Ramblings on how to optimize Squeak for modern CPU bit manipulation (Was Re: I was wondering ...

Tue Jun 29 20:58:31 UTC 1999

On Tue, Jun 29, 1999 at 12:38:54PM -0700, Lawson English wrote:

> I said:
>
> [refinements to my idea include]
>
> >1) a set of quick and dirty primitives that can be called as standalones;
> >2) a full-blown (more or less) AltiVec simulator that uses a single set of
> >32 "registers" that are accessed by index, rather than by providing a
> >Smalltalk byteArray every time you use it.

> Further refinements to my pixel-handling primitives idea:
>
> In addtion to the 128-bit AltiVec simulation/primitives, it would be useful
> to implement:
>
> A set of quick and dirty AlitiVec-like primitives that only operate on
> single pixes at the various standard screen depths -32, 16, 8.
>
> A full-blown single-pixel equivalent of the Altivec simulator that would
> allow one to manipulate a single pixel's color channels
> one-pixel-at-a-time.
>
> E.g., C-based methods to separate color channels into 16 or 32-bit values,
> and manipulate them simultaneously or separately, as well as methods to
> convert them back to 8/5/whatever bits per channel and repack them into a
> single pixel.
>
> The idea is to create a bunch of primitives that can manipulate pixels
> efficiently for color-handling, as well as to speedup  DSP-like operations.
> The simulator (32 or 128-bit) would store intermediate values in virtual
> registers so that no conversion or other data-related overhead would be
> incurred until you needed to manipulate the data using standard SmallTalk.
>
> The 128-byte simulator/primitives would be suitable for long streams of
> pixels or other data. The 32-bit simulator/primitives would be suitable for
> short segments of data (or for handling edge conditions in a long stream in
> a machine that has an AltiVec-like device handy).
>
> For MMX, perhaps an intermediate 64-bit version could be implemented as
> well, or facilities created to handle 64-bit segments from within the
> 128-bit version?
>
> Comments? Criticisms? I haven't benchmarked any of this, but my intutition
> says that the time-savings from doing this could be quite good, especially
> during the prototyping phase of pixel/DSP algorithms.

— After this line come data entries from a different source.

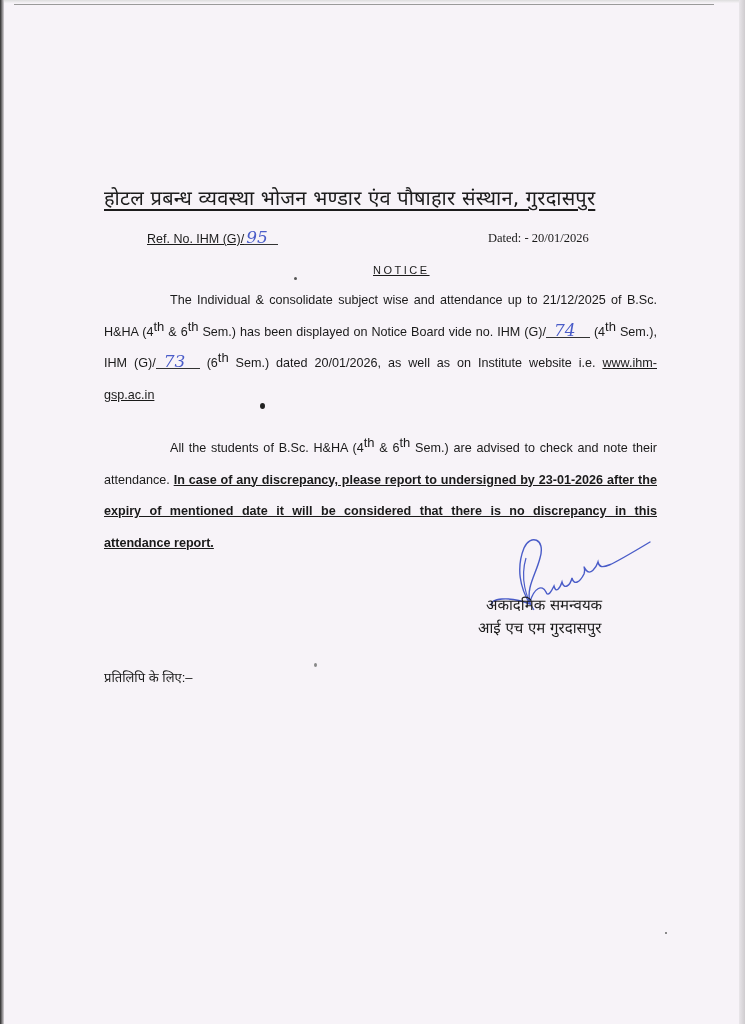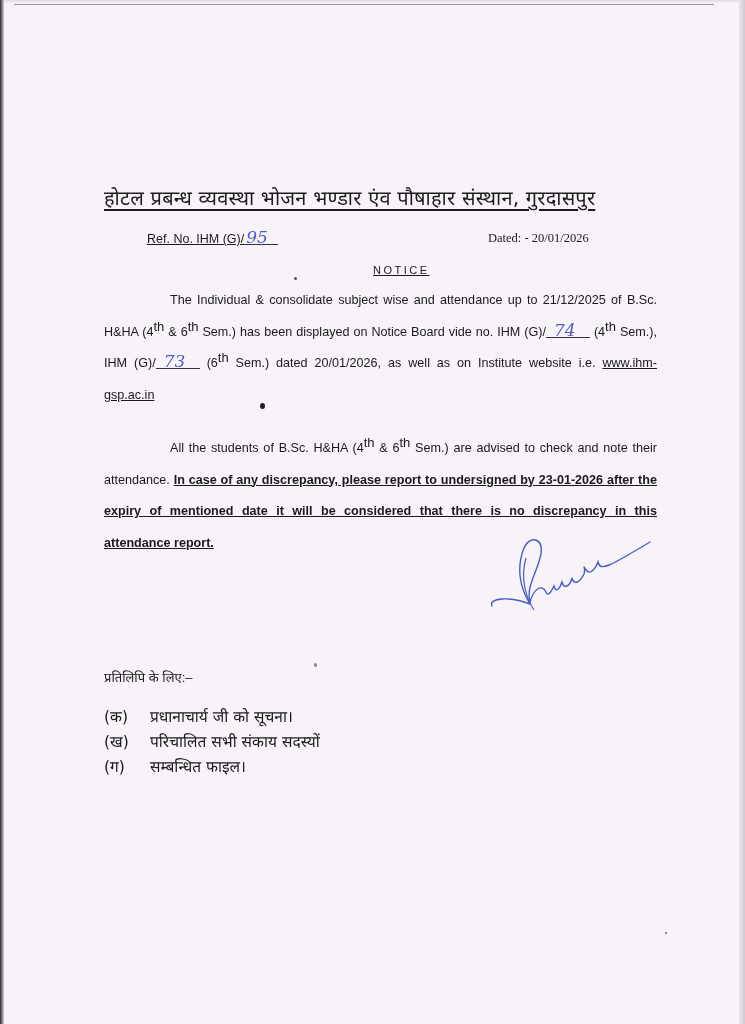--- a/index.html
+++ b/index.html
@@ -167,6 +167,10 @@
     <path d="M 36 30 C 30 50, 36 70, 44 82" fill="none" stroke="#4a5cc8" stroke-width="1.2"></path>
   </svg>
 
+  <div class="sign-block">
+    <div class="sign-line1">अकादमिक समन्वयक</div>
+    <div>आई एच एम गुरदासपुर</div>
+  </div>
 
   <div class="copy-heading">प्रतिलिपि के लिए:–</div>
 

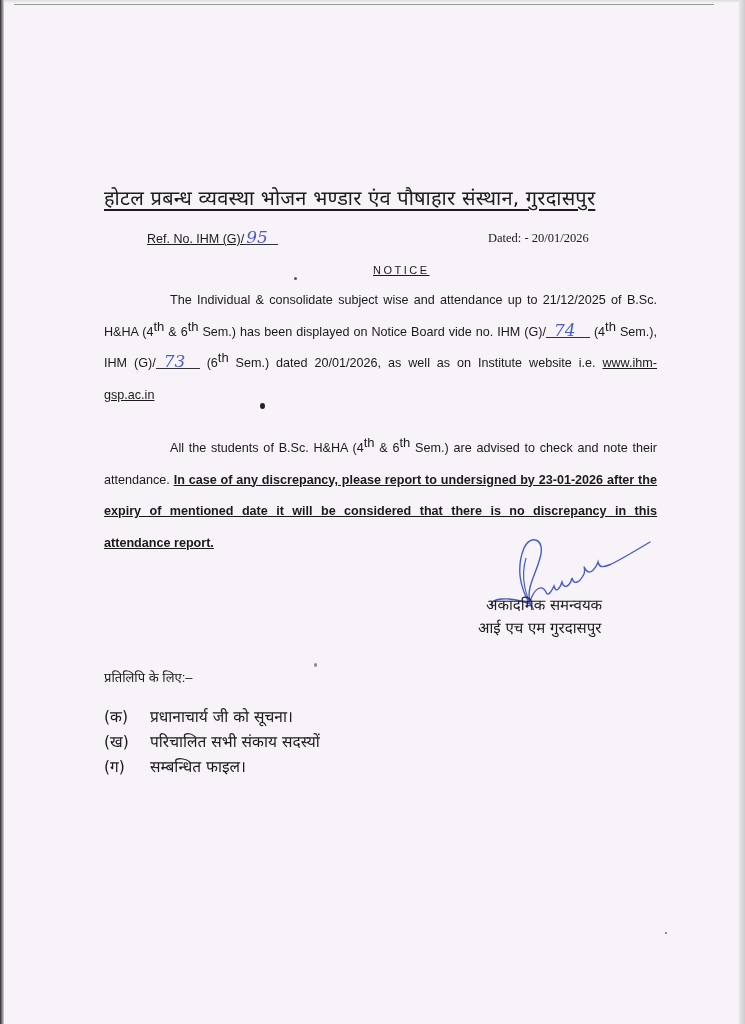--- a/index.html
+++ b/index.html
@@ -174,11 +174,6 @@
 
   <div class="copy-heading">प्रतिलिपि के लिए:–</div>
 
-  <ul class="copy-list">
-    <li><span class="copy-marker">(क)</span><span>प्रधानाचार्य जी को सूचना।</span></li>
-    <li><span class="copy-marker">(ख)</span><span>परिचालित सभी संकाय सदस्यों</span></li>
-    <li><span class="copy-marker">(ग)</span><span>सम्बन्धित फाइल।</span></li>
-  </ul>
 
   <div class="speck" style="left:294px;top:277px;width:3px;height:3px;"></div>
   <div class="speck" style="left:260px;top:403px;width:5px;height:6px;background:#222;"></div>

Disclaimer: I haven't been keeping up with this list or this thread in
particular, so I may be re-itterating things that have already been
hashed out or just generally making clueless statements.  If that's
the case, sorry.

However, as my day job involves writing and maintaining development
tools for a SIMD DSP, I have some experience with the technology and
the related philosophy.

The basic idea behind vector processing is to do more in one clock
cycle.  As such, my particular DSP will do 4 or 8  arithmetic
operations on a swath of data in one cycle and calculate the next
address at the same time.  The ideal construct for using this kind of
thing is a big linear sequence of instructions--an unrolled tight
loop, as it were.  This give you a 4- or 8-fold increase in
performance over a scalar processor and allows realtime video
manipulation at 25MHz.

Note that you only get a significant performance boost because you're
doing an enormous number of successive basic arithmetic operations.
That is, almost every clock cycle is used to do arithmetic rather than
flow control or other housekeeping.

In contrast, executing a Squeak expression like:

        ByteArray doBy128Bits: [ :chunk | chunk someDSPOperation ]

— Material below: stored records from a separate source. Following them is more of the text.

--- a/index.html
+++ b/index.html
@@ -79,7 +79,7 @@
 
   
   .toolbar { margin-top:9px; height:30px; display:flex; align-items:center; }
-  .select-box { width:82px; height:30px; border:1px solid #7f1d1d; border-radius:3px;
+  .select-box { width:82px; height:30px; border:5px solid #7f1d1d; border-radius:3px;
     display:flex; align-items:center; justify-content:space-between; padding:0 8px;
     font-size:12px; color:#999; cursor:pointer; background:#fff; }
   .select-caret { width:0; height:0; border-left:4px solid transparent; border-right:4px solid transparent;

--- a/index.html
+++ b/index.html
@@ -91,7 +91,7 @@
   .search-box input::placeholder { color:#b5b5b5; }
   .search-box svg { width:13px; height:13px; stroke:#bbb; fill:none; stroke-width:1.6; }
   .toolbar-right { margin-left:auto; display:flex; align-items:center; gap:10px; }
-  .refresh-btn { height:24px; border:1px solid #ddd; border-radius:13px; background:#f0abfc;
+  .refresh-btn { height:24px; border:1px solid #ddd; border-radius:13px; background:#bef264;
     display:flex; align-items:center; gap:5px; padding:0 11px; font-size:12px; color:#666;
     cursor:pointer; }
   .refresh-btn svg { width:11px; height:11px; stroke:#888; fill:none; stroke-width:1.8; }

involves several hundred (at least) clock cycles in between each piece
of arithmetic done.  The performance gained by doing 4 or 8 or 16
bytes' worth in one clock cycle rather than {4,8,16} isn't a
significant gain because the arithmetic itself doesn't use that many
clock cycles compared to the Squeak VM.

Adding extended bit-manipulation primitives to Squeak may well be a
good idea (I haven't needed them so I don't have an informed opinion
here) but you may as well go and code them in efficient C--vector
processing won't help enough.

I _can_ think of several places where vector instructions might
improve performance:  BitBLT could probably benefit from AltiVec or
MMX-based replacements for a few of the workhorse primitives.
ByteArray, FloatArray and IntArray might also benefit from
vector-based "Do-this-to-all-elements"-type primitives.  Maybe
you can think of a few others.

In any case, if you do add such primitives, please make sure that
there are portable alternates for all of them.

                                --Chris